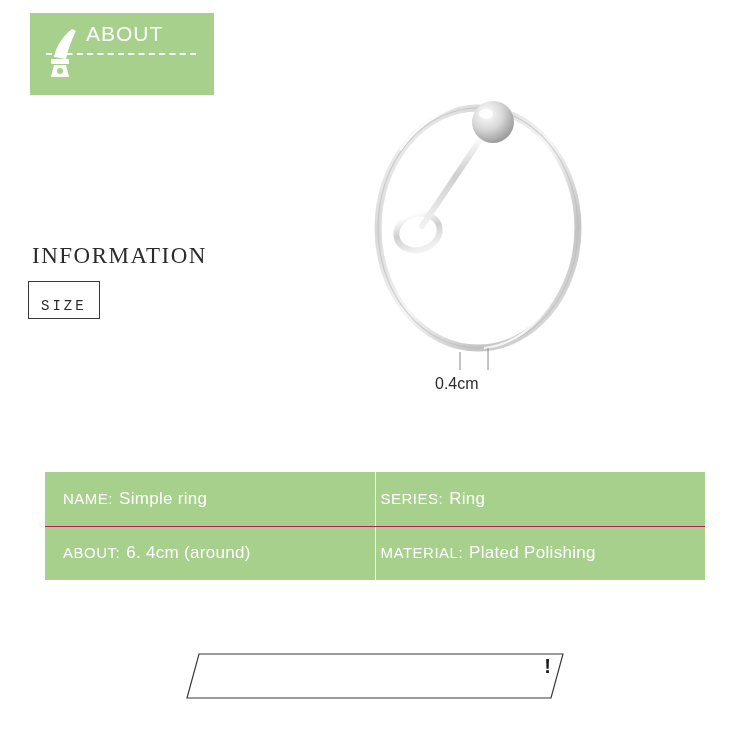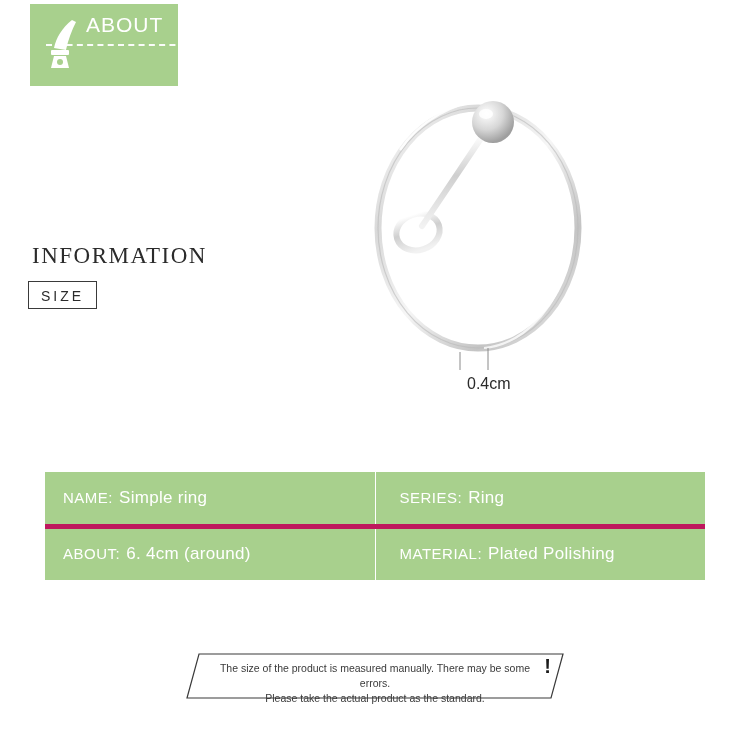--- a/index.html
+++ b/index.html
@@ -12,22 +12,22 @@
     background: #ffffff;
     font-family: "Liberation Sans", sans-serif;
     position: relative;
     overflow: hidden;
   }
 
   
   .header-badge {
     position: absolute;
     left: 30px;
-    top: 4px;
-    width: 148px;
+    top: 13px;
+    width: 184px;
     height: 82px;
     background: #a8d08d;
     box-sizing: border-box;
     padding: 8px 10px 6px 56px;
   }
   .header-badge .about {
     color: #ffffff;
     font-size: 21px;
     letter-spacing: 1px;
     line-height: 26px;
@@ -63,68 +63,67 @@
     font-size: 23px;
     letter-spacing: 1.5px;
     color: #2b2b2b;
     font-family: "Liberation Serif", serif;
   }
   .size-box {
     position: absolute;
     left: 28px;
     top: 281px;
     border: 1px solid #3a3a3a;
-    padding: 6px 12px 4px 12px;
+    padding: 16px 12px 4px 12px;
     font-size: 14px;
     letter-spacing: 3px;
     color: #2b2b2b;
-    font-family: Liberation Sans, sans-serif;
+    font-family: Liberation Mono, monospace;
   }
 
   
   .product-image {
     position: absolute;
     left: 360px;
     top: 80px;
     width: 270px;
     height: 290px;
   }
   .measure-label {
     position: absolute;
     left: 435px;
     top: 375px;
     font-size: 16px;
     color: #2b2b2b;
     font-family: "Liberation Sans", sans-serif;
-    margin-left: 32px;
   }
 
   
   .spec-table {
     position: absolute;
     left: 45px;
     top: 472px;
     width: 660px;
     border-collapse: collapse;
     background: #a8d08d;
   }
   .spec-table td {
     height: 54px;
     color: #ffffff;
     font-size: 16px;
     padding: 0 0 0 18px;
     vertical-align: middle;
-    border-bottom: 5px solid #be185d;
+    border-bottom: 1px solid #be185d;
     border-right: 1px solid #ffffff;
     width: 50%;
     box-sizing: border-box;
     letter-spacing: 0.3px;
   }
   .spec-table tr:last-child td { border-bottom: none; }
-  .spec-table td.right-cell { border-right: none; padding-left: 24px; }
+  .spec-table td.right-cell { border-right: none; padding-left: 5px; }
   .spec-table .key {
     font-size: 15px;
     letter-spacing: 0.5px;
   }
   .spec-table .val {
     font-size: 17px;
     margin-left: 6px;
   }
 
   
@@ -237,18 +236,14 @@
         <span class="key">MATERIAL:</span><span class="val">Plated  Polishing</span>
       </td>
     </tr>
   </tbody>
 </table>
 
 <div class="note-banner">
   <svg class="note-shape" viewBox="0 0 380 48">
     <polygon points="14,2 378,2 366,46 2,46" fill="none" stroke="#3a3a3a" stroke-width="1.2"></polygon>
   </svg>
-  <div class="note-text">
-    <div>The size of the product is measured manually. There may be some errors.</div>
-    <div>Please take the actual product as the standard.</div>
-  </div>
   <div class="note-excl">!</div>
 </div>
 
 </body></html>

*EXERCISE DIRECTIONS:*
Leave out the pictures and set down all of the data exactly.

*RESULT OF THIS TASK:*
--- a/index.html
+++ b/index.html
@@ -12,22 +12,22 @@
     background: #ffffff;
     font-family: "Liberation Sans", sans-serif;
     position: relative;
     overflow: hidden;
   }
 
   
   .header-badge {
     position: absolute;
     left: 30px;
-    top: 4px;
-    width: 148px;
+    top: 13px;
+    width: 184px;
     height: 82px;
     background: #a8d08d;
     box-sizing: border-box;
     padding: 8px 10px 6px 56px;
   }
   .header-badge .about {
     color: #ffffff;
     font-size: 21px;
     letter-spacing: 1px;
     line-height: 26px;
@@ -63,68 +63,67 @@
     font-size: 23px;
     letter-spacing: 1.5px;
     color: #2b2b2b;
     font-family: "Liberation Serif", serif;
   }
   .size-box {
     position: absolute;
     left: 28px;
     top: 281px;
     border: 1px solid #3a3a3a;
-    padding: 6px 12px 4px 12px;
+    padding: 16px 12px 4px 12px;
     font-size: 14px;
     letter-spacing: 3px;
     color: #2b2b2b;
-    font-family: Liberation Sans, sans-serif;
+    font-family: Liberation Mono, monospace;
   }
 
   
   .product-image {
     position: absolute;
     left: 360px;
     top: 80px;
     width: 270px;
     height: 290px;
   }
   .measure-label {
     position: absolute;
     left: 435px;
     top: 375px;
     font-size: 16px;
     color: #2b2b2b;
     font-family: "Liberation Sans", sans-serif;
-    margin-left: 32px;
   }
 
   
   .spec-table {
     position: absolute;
     left: 45px;
     top: 472px;
     width: 660px;
     border-collapse: collapse;
     background: #a8d08d;
   }
   .spec-table td {
     height: 54px;
     color: #ffffff;
     font-size: 16px;
     padding: 0 0 0 18px;
     vertical-align: middle;
-    border-bottom: 5px solid #be185d;
+    border-bottom: 1px solid #be185d;
     border-right: 1px solid #ffffff;
     width: 50%;
     box-sizing: border-box;
     letter-spacing: 0.3px;
   }
   .spec-table tr:last-child td { border-bottom: none; }
-  .spec-table td.right-cell { border-right: none; padding-left: 24px; }
+  .spec-table td.right-cell { border-right: none; padding-left: 5px; }
   .spec-table .key {
     font-size: 15px;
     letter-spacing: 0.5px;
   }
   .spec-table .val {
     font-size: 17px;
     margin-left: 6px;
   }
 
   
@@ -237,18 +236,14 @@
         <span class="key">MATERIAL:</span><span class="val">Plated  Polishing</span>
       </td>
     </tr>
   </tbody>
 </table>
 
 <div class="note-banner">
   <svg class="note-shape" viewBox="0 0 380 48">
     <polygon points="14,2 378,2 366,46 2,46" fill="none" stroke="#3a3a3a" stroke-width="1.2"></polygon>
   </svg>
-  <div class="note-text">
-    <div>The size of the product is measured manually. There may be some errors.</div>
-    <div>Please take the actual product as the standard.</div>
-  </div>
   <div class="note-excl">!</div>
 </div>
 
 </body></html>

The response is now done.